■ What to do
What do the lines say from the start of the entries through the one containing "color: #0f766e ->"? Repeat them exactly.

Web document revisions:
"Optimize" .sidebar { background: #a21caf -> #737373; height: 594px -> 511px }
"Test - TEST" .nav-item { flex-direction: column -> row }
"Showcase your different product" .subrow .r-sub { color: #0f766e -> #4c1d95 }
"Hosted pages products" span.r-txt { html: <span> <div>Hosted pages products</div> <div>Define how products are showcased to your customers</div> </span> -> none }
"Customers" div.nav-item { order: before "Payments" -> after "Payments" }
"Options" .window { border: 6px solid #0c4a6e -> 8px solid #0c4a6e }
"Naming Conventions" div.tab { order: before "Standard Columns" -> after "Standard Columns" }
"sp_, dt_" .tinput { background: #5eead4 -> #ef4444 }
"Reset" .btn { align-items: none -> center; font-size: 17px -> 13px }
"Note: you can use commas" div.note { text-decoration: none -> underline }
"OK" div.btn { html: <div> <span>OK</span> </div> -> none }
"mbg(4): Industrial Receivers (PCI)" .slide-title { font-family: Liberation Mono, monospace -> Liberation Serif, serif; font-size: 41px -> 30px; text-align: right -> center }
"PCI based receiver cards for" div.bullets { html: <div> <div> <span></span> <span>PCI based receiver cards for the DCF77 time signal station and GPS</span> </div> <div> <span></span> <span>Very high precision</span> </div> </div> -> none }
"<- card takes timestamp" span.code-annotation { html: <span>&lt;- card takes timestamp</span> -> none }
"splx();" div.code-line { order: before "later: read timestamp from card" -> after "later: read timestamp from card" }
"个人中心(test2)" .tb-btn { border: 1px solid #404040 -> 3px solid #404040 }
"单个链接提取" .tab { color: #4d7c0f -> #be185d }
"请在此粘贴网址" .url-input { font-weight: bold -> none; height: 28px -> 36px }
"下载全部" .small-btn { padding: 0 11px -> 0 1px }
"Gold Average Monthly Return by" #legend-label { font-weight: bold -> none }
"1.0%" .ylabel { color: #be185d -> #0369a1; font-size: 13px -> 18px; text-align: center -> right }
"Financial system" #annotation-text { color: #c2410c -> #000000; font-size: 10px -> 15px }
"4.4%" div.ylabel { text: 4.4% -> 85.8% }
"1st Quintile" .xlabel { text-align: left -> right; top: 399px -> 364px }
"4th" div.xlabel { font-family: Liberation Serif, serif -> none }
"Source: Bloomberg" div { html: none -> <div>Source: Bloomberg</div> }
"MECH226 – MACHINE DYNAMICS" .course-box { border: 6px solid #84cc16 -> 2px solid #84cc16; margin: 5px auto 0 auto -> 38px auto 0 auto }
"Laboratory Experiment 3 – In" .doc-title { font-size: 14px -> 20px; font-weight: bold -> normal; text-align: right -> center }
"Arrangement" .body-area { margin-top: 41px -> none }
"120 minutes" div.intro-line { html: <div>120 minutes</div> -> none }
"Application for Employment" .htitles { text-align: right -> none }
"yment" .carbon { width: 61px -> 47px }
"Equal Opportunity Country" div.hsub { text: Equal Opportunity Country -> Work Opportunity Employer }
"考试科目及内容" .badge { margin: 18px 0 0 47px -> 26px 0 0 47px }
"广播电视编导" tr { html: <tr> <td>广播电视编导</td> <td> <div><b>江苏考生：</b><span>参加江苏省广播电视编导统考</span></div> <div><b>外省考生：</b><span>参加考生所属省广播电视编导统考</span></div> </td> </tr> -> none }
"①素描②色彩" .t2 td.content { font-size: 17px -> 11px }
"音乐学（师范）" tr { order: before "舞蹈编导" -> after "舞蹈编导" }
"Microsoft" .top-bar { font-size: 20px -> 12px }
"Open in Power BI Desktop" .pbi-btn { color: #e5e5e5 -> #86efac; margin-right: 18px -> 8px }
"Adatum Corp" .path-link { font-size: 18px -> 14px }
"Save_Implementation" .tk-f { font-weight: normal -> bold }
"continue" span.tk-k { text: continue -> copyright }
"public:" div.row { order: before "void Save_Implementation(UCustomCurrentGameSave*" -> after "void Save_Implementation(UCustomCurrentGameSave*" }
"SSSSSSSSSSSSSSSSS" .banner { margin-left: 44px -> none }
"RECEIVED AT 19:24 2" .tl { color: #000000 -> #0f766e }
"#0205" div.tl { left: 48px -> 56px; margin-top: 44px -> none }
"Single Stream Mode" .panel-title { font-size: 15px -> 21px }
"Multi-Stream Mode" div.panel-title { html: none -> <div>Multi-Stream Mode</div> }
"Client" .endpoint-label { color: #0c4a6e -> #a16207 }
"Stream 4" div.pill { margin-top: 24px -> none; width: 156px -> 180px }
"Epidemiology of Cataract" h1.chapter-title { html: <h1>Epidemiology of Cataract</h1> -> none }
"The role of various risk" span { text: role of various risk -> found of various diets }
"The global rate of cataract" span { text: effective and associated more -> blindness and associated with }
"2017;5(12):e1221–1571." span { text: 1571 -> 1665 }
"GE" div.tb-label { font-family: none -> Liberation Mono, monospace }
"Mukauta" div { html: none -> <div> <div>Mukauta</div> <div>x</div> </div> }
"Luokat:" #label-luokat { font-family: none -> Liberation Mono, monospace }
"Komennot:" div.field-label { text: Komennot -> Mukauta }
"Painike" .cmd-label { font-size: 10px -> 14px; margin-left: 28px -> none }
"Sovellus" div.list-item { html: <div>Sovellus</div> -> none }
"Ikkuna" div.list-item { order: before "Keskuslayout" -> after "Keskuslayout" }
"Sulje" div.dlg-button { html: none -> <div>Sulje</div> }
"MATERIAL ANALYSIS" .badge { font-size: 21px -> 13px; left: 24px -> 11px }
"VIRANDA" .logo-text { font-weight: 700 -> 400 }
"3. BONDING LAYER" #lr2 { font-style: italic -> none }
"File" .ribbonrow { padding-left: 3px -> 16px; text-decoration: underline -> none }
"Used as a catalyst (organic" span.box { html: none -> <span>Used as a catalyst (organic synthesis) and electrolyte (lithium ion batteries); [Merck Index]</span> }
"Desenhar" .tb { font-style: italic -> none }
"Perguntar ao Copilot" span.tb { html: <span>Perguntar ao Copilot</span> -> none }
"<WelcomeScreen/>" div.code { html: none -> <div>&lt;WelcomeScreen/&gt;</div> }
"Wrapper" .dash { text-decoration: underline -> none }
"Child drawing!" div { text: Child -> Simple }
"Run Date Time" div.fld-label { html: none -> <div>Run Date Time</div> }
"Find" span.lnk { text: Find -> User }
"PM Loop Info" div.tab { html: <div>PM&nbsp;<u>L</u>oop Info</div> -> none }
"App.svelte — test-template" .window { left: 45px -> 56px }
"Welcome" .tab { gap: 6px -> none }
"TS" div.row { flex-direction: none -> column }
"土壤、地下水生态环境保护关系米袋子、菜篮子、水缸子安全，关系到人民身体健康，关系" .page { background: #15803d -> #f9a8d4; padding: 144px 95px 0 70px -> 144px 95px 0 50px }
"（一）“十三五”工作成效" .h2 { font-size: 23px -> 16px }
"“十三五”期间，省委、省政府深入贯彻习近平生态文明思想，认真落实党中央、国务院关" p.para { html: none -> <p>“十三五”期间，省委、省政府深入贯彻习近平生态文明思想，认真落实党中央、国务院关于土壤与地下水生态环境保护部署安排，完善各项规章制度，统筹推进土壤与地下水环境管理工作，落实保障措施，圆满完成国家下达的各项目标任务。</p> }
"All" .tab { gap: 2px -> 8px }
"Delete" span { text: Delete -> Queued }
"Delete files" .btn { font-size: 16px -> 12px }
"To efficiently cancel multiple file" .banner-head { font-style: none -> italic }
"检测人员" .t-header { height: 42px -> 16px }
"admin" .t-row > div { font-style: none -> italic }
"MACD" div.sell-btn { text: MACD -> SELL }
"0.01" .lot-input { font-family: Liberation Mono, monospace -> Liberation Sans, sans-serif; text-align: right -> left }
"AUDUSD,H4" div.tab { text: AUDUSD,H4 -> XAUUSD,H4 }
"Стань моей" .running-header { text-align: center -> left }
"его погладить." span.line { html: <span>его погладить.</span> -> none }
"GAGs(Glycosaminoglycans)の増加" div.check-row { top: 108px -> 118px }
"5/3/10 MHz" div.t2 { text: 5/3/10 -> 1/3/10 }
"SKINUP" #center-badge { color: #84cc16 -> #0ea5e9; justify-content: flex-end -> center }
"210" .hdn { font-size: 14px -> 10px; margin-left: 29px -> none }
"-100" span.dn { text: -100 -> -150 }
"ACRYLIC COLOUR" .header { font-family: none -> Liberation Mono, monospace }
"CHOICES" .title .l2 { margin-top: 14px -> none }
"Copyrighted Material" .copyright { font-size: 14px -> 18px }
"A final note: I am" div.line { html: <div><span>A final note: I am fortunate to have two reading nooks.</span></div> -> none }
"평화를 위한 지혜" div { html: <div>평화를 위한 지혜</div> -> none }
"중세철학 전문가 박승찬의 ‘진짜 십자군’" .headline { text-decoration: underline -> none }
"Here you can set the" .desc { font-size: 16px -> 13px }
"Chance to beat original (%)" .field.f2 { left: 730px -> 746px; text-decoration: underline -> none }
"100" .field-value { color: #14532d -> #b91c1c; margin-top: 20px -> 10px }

■ Written solution
"Optimize" .sidebar { background: #a21caf -> #737373; height: 594px -> 511px }
"Test - TEST" .nav-item { flex-direction: column -> row }
"Showcase your different product" .subrow .r-sub { color: #0f766e -> #4c1d95 }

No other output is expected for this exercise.